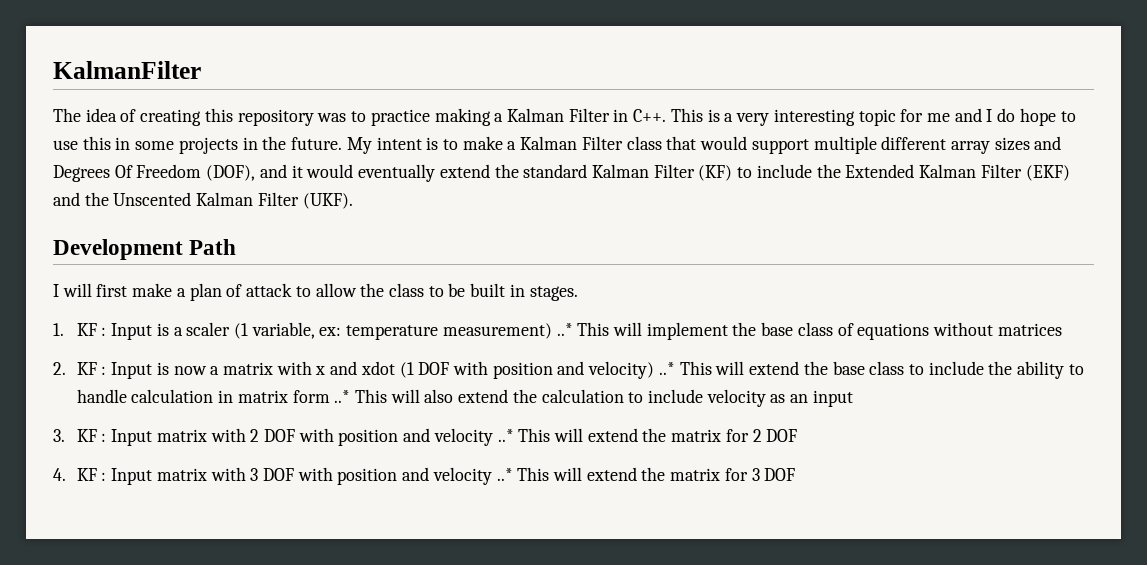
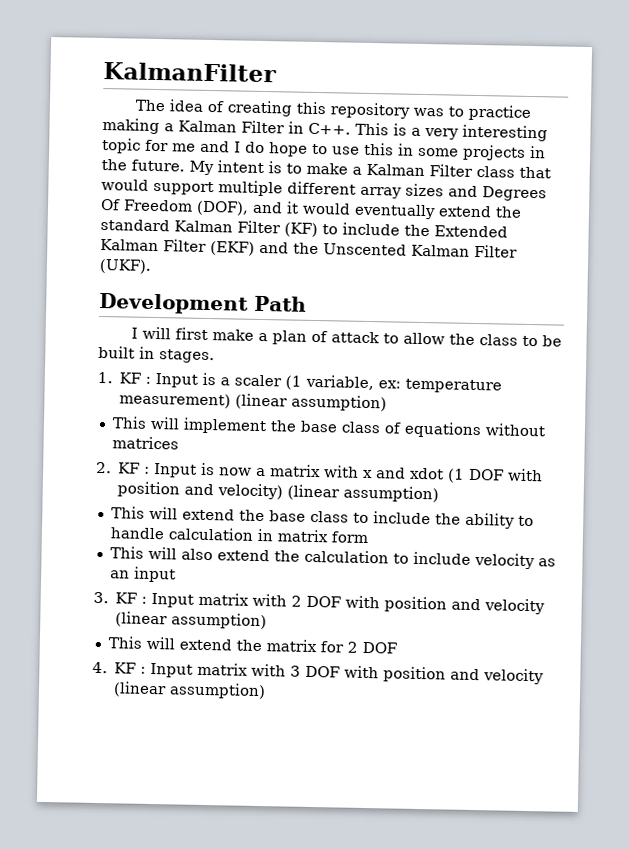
[556,323,573,336] ..* -> [235,393,388,412] (linear assumption) //
[658,362,675,375] ..* -> [287,484,440,503] (linear assumption) //
[334,390,351,403] ..* -> (369, 537) //
[497,429,514,442] ..* -> [115,611,268,630] (linear assumption) //
[496,467,796,481] ..* This will extend the matrix for 3 DOF -> [113,681,267,700] (linear assumption)

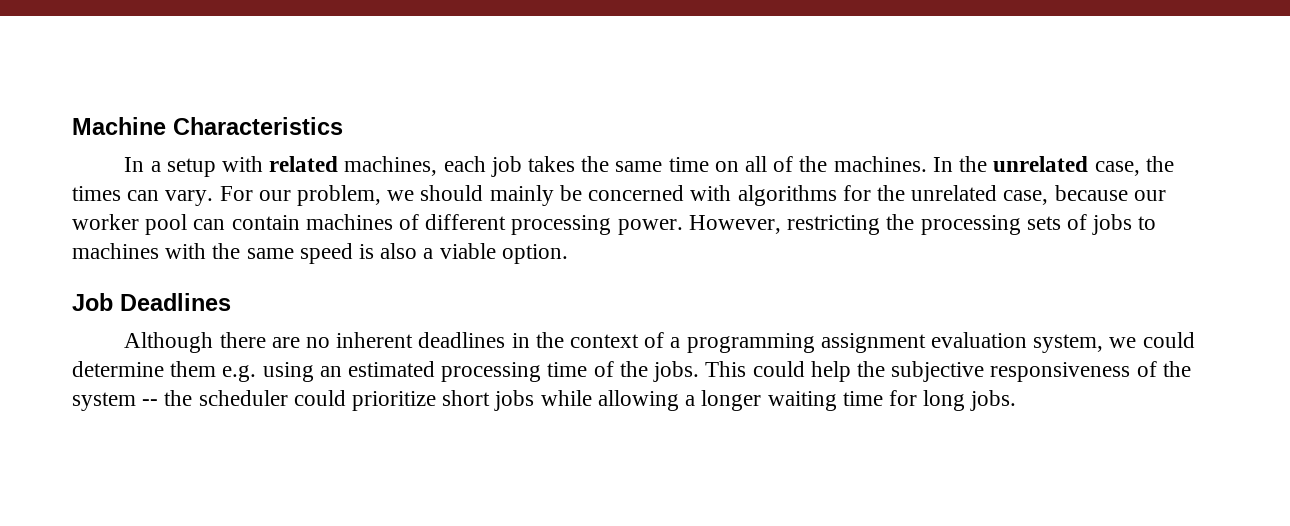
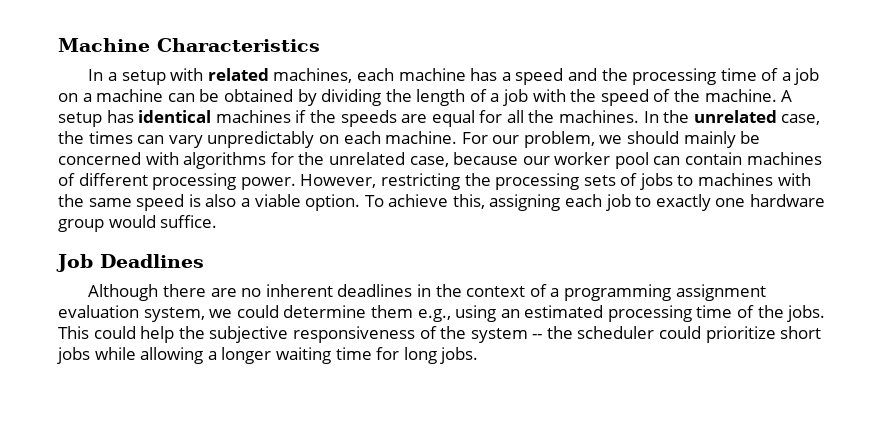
[490,156,794,177] job takes the same time on all of -> [398,68,820,85] [58,89,793,106] [58,110,524,127] machine has a speed and the processing time of a job on a machine can be obtained by dividing the length of a job with the speed of the machine. A setup has identical machines if the speeds are equal for all
[165,190,214,206] vary. -> [168,131,458,148] vary unpredictably on each machine.
(568, 254) none -> [364,194,826,211] [58,215,218,232] To achieve this, assigning each job to exactly one hardware group would suffice.
[222,365,257,382] e.g. -> [417,309,451,322] e.g.,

####

▶ _Goal of the exercise_:
Within the entries, count the lines containing the string "assumption" and state nothing but the result.

▶ _Written answer_:
4